Civil Society

A Rallying Cry For The Gloves To Come Off On Marriage Equality

By Joseph Scales

August 15, 2015

Comrades for equality, it’s time to take the gloves off.

The time for boxing sportingly on marriage equality is over!

Our great reformist Prime Minister Gough Whitlam smashed walls and glass ceilings. After the last extraordinary week in politics, at the heart of which was Abbott’s reactionary tactics to prolong discrimination for the LGBTI community, It’s Time to box like Whitlam.

I have been part of the campaign for marriage equality for many years now – as a Union leader, as a Labor Party member and as a gay man.

When I first started campaigning on the issue, we activists would defend the “right” of people to maintain their “deeply held views” – be they informed by faith or so-called societal norms. We politely accepted that some had the right to think we are lesser, that our discrimination was acceptable, and moved on.

This approach, undoubtedly, has been the right strategy to advance reform. Let us not forget we had a big job to shift the attitudes of Australians.

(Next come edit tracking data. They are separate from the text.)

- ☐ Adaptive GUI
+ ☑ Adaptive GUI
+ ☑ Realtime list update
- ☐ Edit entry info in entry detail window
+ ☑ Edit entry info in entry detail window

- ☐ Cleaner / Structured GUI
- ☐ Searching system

And this strategy has been most successful.

Today, any credible poll shows an ever increasing, comfortable majority support for the reform. The journey of the Labor Party is a good reflection of the success of this campaign.

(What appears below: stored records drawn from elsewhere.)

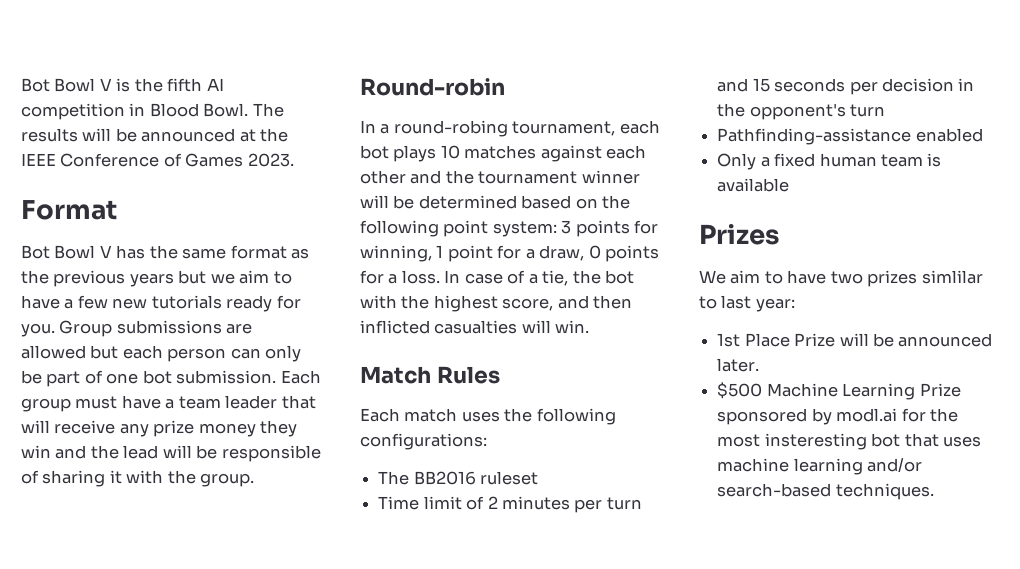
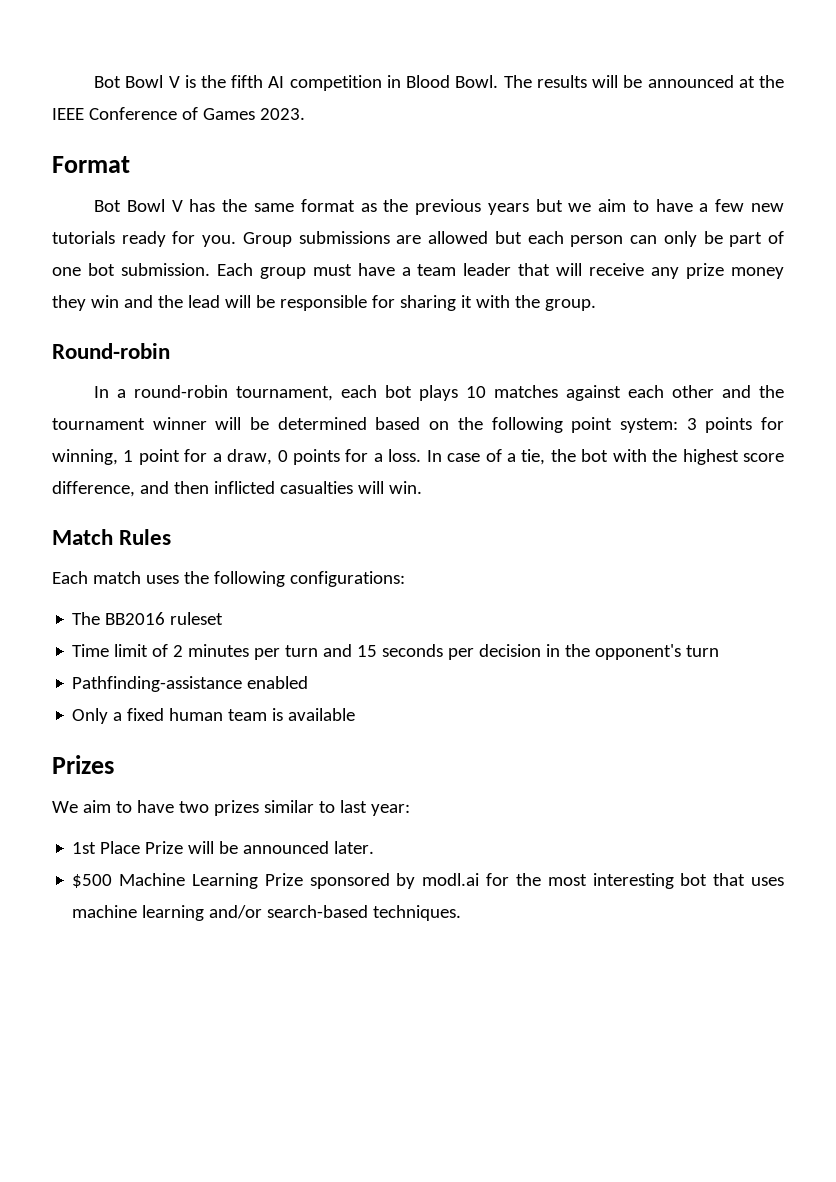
- Each group must have a team leader that will receive any prize money they win and the lead will be responsible of sharing it with the group.
+ Each group must have a team leader that will receive any prize money they win and the lead will be responsible for sharing it with the group.
- In a round-robing tournament, each bot plays 10 matches against each other and the tournament winner will be determined based on the following point system: 3 points for winning, 1 point for a draw, 0 points for a loss.
+ In a round-robin tournament, each bot plays 10 matches against each other and the tournament winner will be determined based on the following point system: 3 points for winning, 1 point for a draw, 0 points for a loss.
- In case of a tie, the bot with the highest score, and then inflicted casualties will win.
+ In case of a tie, the bot with the highest score difference, and then inflicted casualties will win.
- We aim to have two prizes simlilar to last year:
+ We aim to have two prizes similar to last year:
- $500 Machine Learning Prize sponsored by modl.ai for the most insteresting bot that uses machine learning and/or search-based techniques.
+ $500 Machine Learning Prize sponsored by modl.ai for the most interesting bot that uses machine learning and/or search-based techniques.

In 2004, the ALP bound its parliamentarians to vote for the “traditional” definition of marriage; today, our Party Platform proudly promotes marriage equality and our Parliamentary Leader plans to introduce a Government Bill in the first 100 days of a Labor Government.

This week marriage equality was within striking distance. But one man stopped this democratic move to expand equality in Australia. And that man was our country’s Prime Minister.

None of us were looking for Abbott’s vote; we simply asked that he do the sensible thing and allow his MPs and Senators to vote from their conscience – a ‘free vote’; that he no longer bound them to vote for discrimination.

It’s easy as a campaigner to be focused on strategy and actions, and to lose connection with the emotional realities that drove you to fight to begin with. Well, that emotion came back this week for me.

Abbott and the most conservative elements of the Liberal and National parties struck a vicious punch against equality by denying a ‘free vote’ of their MPs and Senators. This has squashed any likelihood of marriage equality getting up in this Parliament, despite the clear wishes of the Australian electorate.

Nearing the end of the marathon six-hour Coalition party room debate on Tuesday evening, I tweeted:

 

If any doubt how personal #marriageequality debate is, LGBTI folk round the country are glued to their Twitterfeeds… #WeCanDoThis #auspol

— Joseph Scales (@JosephScales) August 11, 2015

 

And that’s it. This is personal.

Sure, marriage equality is about LGBTI couples who want to get married. But moreover, it is about Australia declaring whether or not it is OK to set us LGBTI people apart as different, unequal, lesser.

It is about LGBTI youth – who are struggling to come to terms with their sexuality; who doubt and even hate themselves. Like I did, like we all have.

It is about the disproportionately high rates of mental health risks for LGBTI people. Like the heartbreaking number of LGBTI who have taken their own lives simply because of who they were, and who they loved.

It is about kids of loving families to whom our nation says, ‘You aren’t part of a real family.’ Like Penny Wong, her partner Sophie and their two daughters.

This is what we activists and so many Australians are fighting for.

A plebiscite, or worse, a referendum (Abbott’s dirty fighting tactics) will serve to licence even more vicious hate speech and prolong the long struggle for equality.

So where does this leave us today? The bout’s not over! The gloves are off for the final rounds.

Opposition to marriage equality is an endorsement of discrimination. It says, ‘You are different. You are wrong. You are not as good as we are.’

No longer will I defend the right of people to oppose marriage equality, nor tolerate their lectures on family and love. This all deserves a counter punch of the human right to equality.

Bill Shorten is right to say that, ‘You either have Mr Abbott or marriage equality, but you can't have both.’

Tricky Abbott has not delivered the knockout punch to this great struggle for equality. He has ensured that marriage equality will be a central issue from now into the next Federal Election where, to apply what Whitlam once proclaimed, we will have ‘a choice between the past and the future, between the habits and fears of the past, and the demands and opportunities of the future.’

We must ensure that Abbott and other bigots are “down for the count”.

As Gough would have said, ‘Maintain your rage and enthusiasm, comrades.’

Let’s go the distance. Equality will win.